Return all of the data verbatim, dropping any picture.

[Detected change data]
+ + +

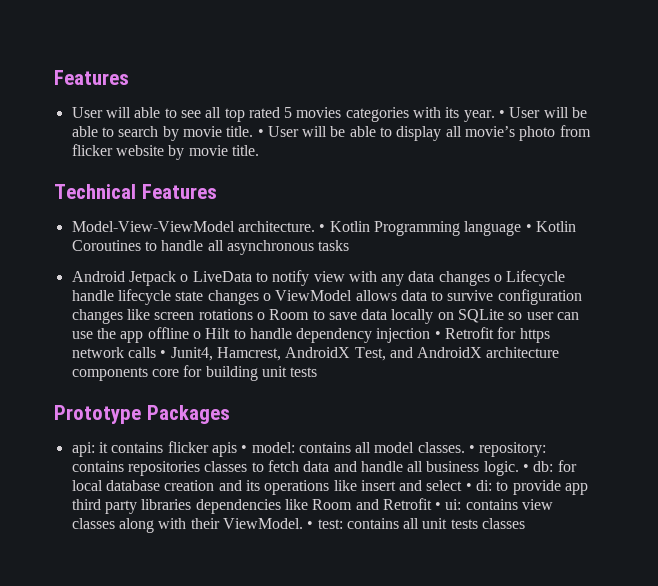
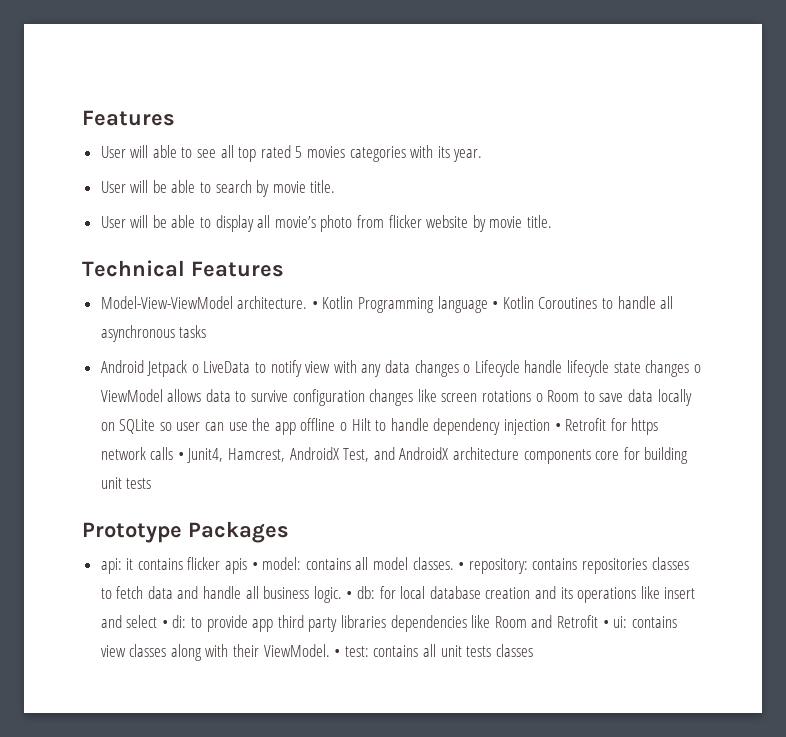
[499,110,506,118] • -> (483, 155) //
[257,129,264,137] • -> (336, 186) //

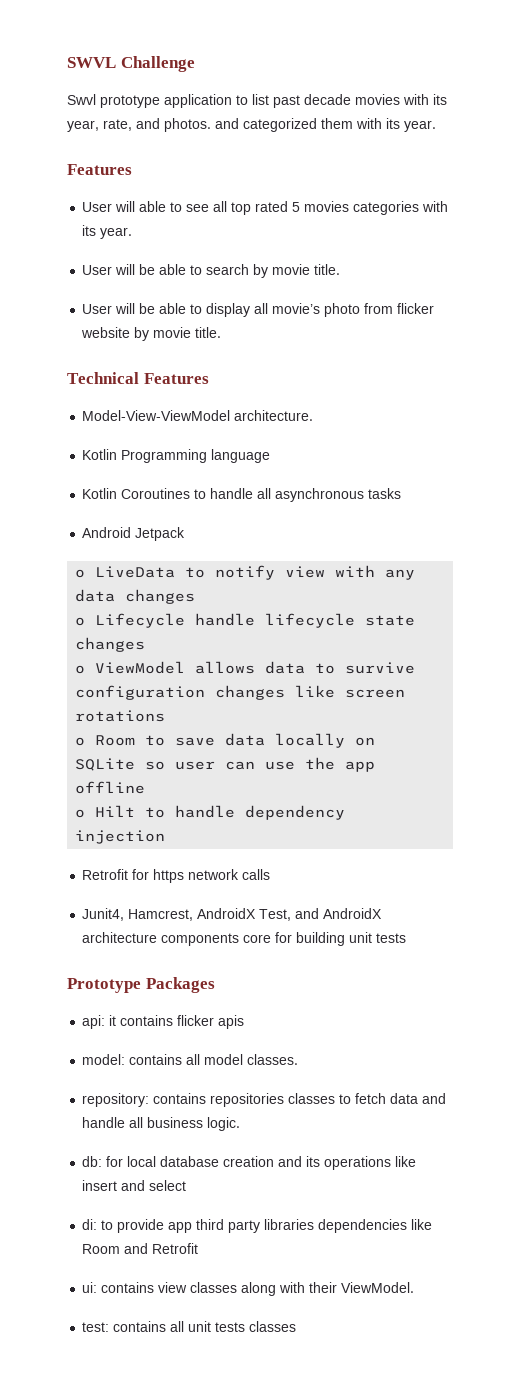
(82, 118) none -> [67,56,195,72] [67,94,447,108] [67,118,436,132] SWVL Challenge // Swvl prototype application to list past decade movies with its year, rate, and photos. and categorized them with its year. //
[311,301,318,309] • -> (314, 415) //
[492,301,499,309] • -> (271, 456) //
(188, 368) none -> (186, 534) //
(459, 368) none -> (196, 596) //
(690, 368) none -> (146, 644) //
(532, 396) none -> (166, 716) //
(336, 424) none -> (146, 787) //
[554,423,561,431] • -> (166, 837) //
[177,452,184,460] • -> (271, 874) //
[251,562,258,570] • -> (245, 1022) //
[458,562,465,570] • -> (299, 1059) //
[346,591,353,599] • -> (241, 1124) //
[161,620,168,628] • -> (187, 1185) //
[602,620,609,628] • -> (199, 1248) //
[334,649,341,657] • -> (415, 1287) //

+ + +

ANSWER:
[499,110,506,118] • -> (483, 155) //
[257,129,264,137] • -> (336, 186) //

(82, 118) none -> [67,56,195,72] [67,94,447,108] [67,118,436,132] SWVL Challenge // Swvl prototype application to list past decade movies with its year, rate, and photos. and categorized them with its year. //
[311,301,318,309] • -> (314, 415) //
[492,301,499,309] • -> (271, 456) //
(188, 368) none -> (186, 534) //
(459, 368) none -> (196, 596) //
(690, 368) none -> (146, 644) //
(532, 396) none -> (166, 716) //
(336, 424) none -> (146, 787) //
[554,423,561,431] • -> (166, 837) //
[177,452,184,460] • -> (271, 874) //
[251,562,258,570] • -> (245, 1022) //
[458,562,465,570] • -> (299, 1059) //
[346,591,353,599] • -> (241, 1124) //
[161,620,168,628] • -> (187, 1185) //
[602,620,609,628] • -> (199, 1248) //
[334,649,341,657] • -> (415, 1287) //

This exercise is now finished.